[Collection entries]
+===+
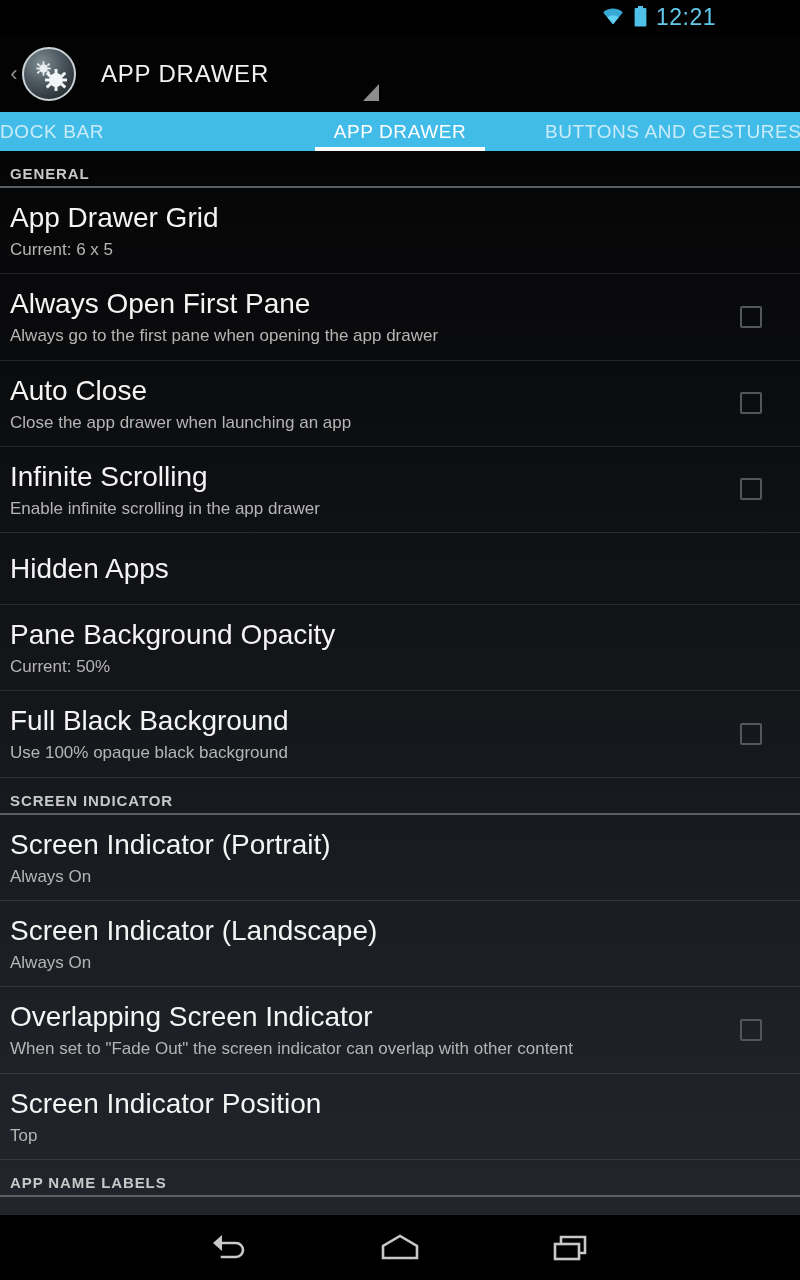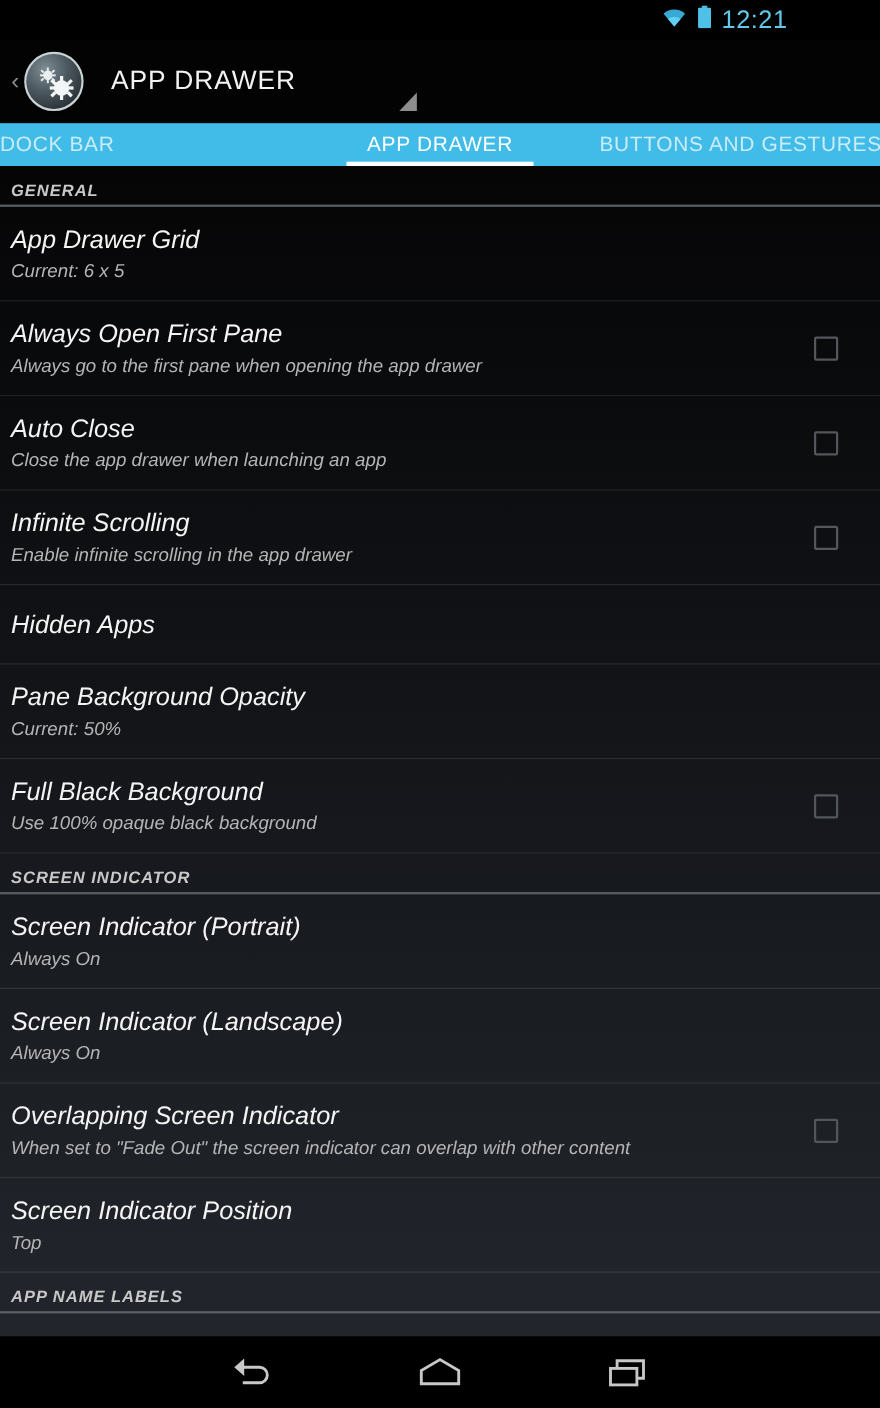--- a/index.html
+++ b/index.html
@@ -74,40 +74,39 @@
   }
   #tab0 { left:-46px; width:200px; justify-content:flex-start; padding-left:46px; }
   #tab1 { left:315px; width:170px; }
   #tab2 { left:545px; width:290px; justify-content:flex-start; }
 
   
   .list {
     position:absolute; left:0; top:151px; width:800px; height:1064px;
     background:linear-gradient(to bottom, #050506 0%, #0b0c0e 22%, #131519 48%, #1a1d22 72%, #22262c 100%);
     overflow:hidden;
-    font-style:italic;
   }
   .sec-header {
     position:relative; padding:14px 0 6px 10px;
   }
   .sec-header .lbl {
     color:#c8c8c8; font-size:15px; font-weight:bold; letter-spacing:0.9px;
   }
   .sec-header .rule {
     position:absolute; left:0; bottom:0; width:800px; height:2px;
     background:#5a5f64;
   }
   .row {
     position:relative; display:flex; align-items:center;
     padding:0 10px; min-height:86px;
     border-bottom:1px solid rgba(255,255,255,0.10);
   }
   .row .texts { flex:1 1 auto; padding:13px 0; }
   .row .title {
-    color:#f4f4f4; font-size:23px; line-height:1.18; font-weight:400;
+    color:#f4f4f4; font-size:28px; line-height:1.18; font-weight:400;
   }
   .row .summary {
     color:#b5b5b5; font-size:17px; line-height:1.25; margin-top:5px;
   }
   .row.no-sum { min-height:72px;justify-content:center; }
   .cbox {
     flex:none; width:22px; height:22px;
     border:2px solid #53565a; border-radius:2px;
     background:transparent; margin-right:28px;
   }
+===+
[INSTRUCTIONS TO FOLLOW]:
Tally up the lines above in which "border" occurs. Give the result as a bare number.

[ANSWER TO THIS EXERCISE]:
2